Tuesday, July 19, 2005

 

I'd rather have this third world country's king running our country than the Prince of a guy we elected President

This is a cool and enlightened guy.
He asks the ultimate question. What is the end objective of progress and development? I think the world would be a lot better off if all politicians, from the city councilman to the POTUS,CEOs, scientists and think tanks kept that question in mind when making decisions.
Good article by Stephan Herrera over at technologyreview.com

Healthy, Wealthy, and Wise?

By the end of this year, King Jigme Singye Wangchuck, whose family has ruled
over Bhutan for almost a hundred years, will officially hand over power to the
people. Nobody wants to see him go, but the king himself has decided that he
must take a less active role in government. By his own account, he does not want
to see the throne stand in the way of the remarkable modernization under way in
Bhutan.

Rejecting the models of urbanization and unregulated market development usually promoted by the U.S. government, the king has crafted the framework for a political economy based on a theoretically harmonious mix of representative government, south-Asian-style capitalism, traditional religious values, environmentalism, hydropower, tourism, mandated preventative medicine, and universal health care.
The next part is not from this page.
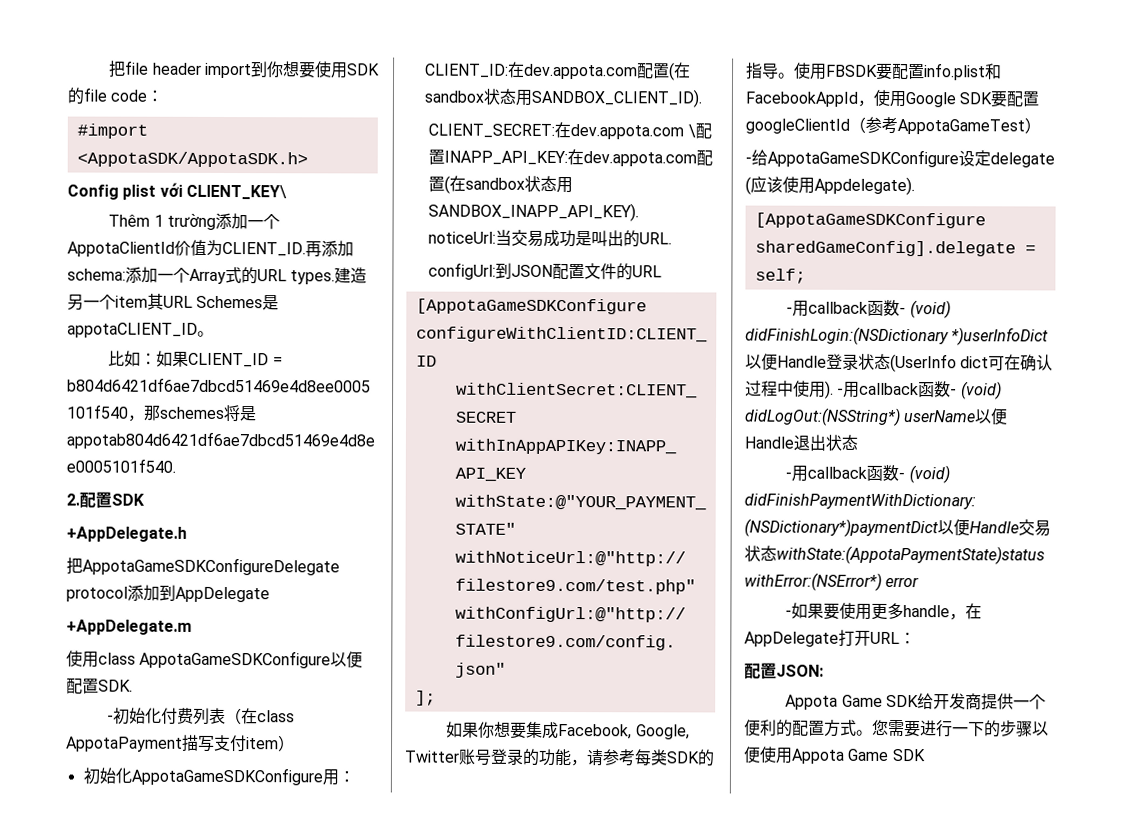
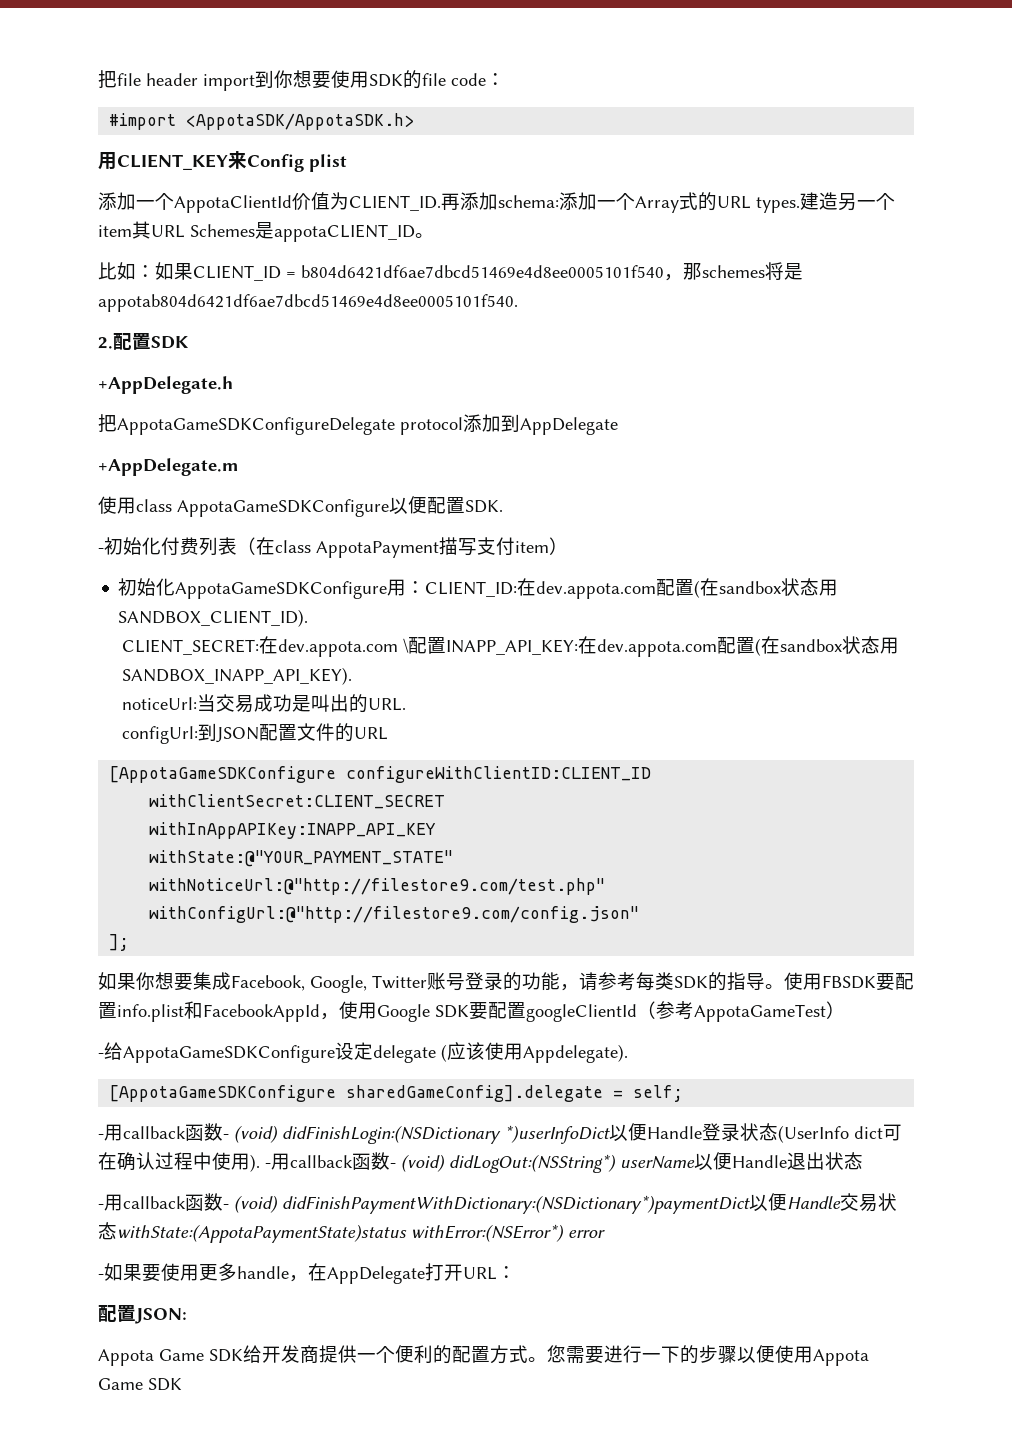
(308, 159) none -> [98,151,247,170] 用CLIENT_KEY来
[159,182,287,200] [108,213,216,230] với CLIENT_KEY\ // Thêm 1 trường -> (347, 163) //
If Bhutan's experiment succeeds or fails, many will credit or blame the
country's very Buddhist (or very eccentric, depending on whom you ask) notion of
"gross national happiness." In the late 1980s, Bhutan's University of
Oxford-educated king famously asserted that gross national happiness (GNH) was
more important than gross national product (GNP). Among the core principles of
GNH, he said, are good governance and sustainable economic development, cultural
and religious preservation, eradication of poverty, and environmental
protection. More recently, health care and education have been added to the
concept.
Bhutan only began modernizing in the 1950s. Previously, there were no paved
roads, most homes were built from mud and grass, literacy was low, and the death
rate was high. That Bhutan has progressed so far is thus remarkable. The current
king, who came to the throne in 1974, invested the country's meager finances in
an airport, an east-west road, bridges, national education, health care, and
select energy-producing technologies like hydropower, which provides almost all
the country's electricity. And it has worked, after a fashion.
According to the Asian Development Bank, Bhutan's GNP in 1985 barely topped $45 million. By 2002, it was more than $590 million. From 1999 to 2003, Bhutan's average GDP grew by 6.72 percent every year. Save for China, none of Bhutan's regional neighbors--including India--saw more GDP growth during the same period.
If Bhutan is still not a very healthy place to live, it's certainly better than
it was. The number of health facilities in the country rose from 65 in 1985 to
more than 200 today. Infant mortality rates in 2000 were half of what they were
in 1985, while average life expectancy rose from 48 years to 63 during the same
period.

The country has seen a remarkable growth in general education. The literacy rate
is almost 50 percent, whereas in the early 1990s it ranked the lowest among the
least-developed countries. More than 90 percent of Bhutanese children now reach
at least the fifth grade. The country's first university opened its doors in
2003.

But even as it modernizes, Bhutan has also strengthened or enacted laws designed to control pollution, mining, and logging. Almost 70 percent of the country's forests are protected. New laws ban smoking, gambling, and prostitution; anticorruption and construction codes have also been enacted.

Now comes the real test: can Bhutan and the king's enlightened framework
withstand the messy business of democracy and development, and the problems that
tend to follow? "With China, India, and Nepal sitting on its borders," says
Stephen Cohen, a senior fellow at the Washington, DC, policy think tank the
Brookings Institution who specializes in south-Asia security matters, "and donor
nations in the West constantly pushing new models upon the developing nations
they fund, anything can happen."
But if Bhutan can prove that democracy,
social equality, sustainable development, environmental protection, and limited
technology are compatible with Buddhism and 21st-century modernization, it will
be an interesting example for other poor nations who want modern technology and
economies--but who want them on their own terms.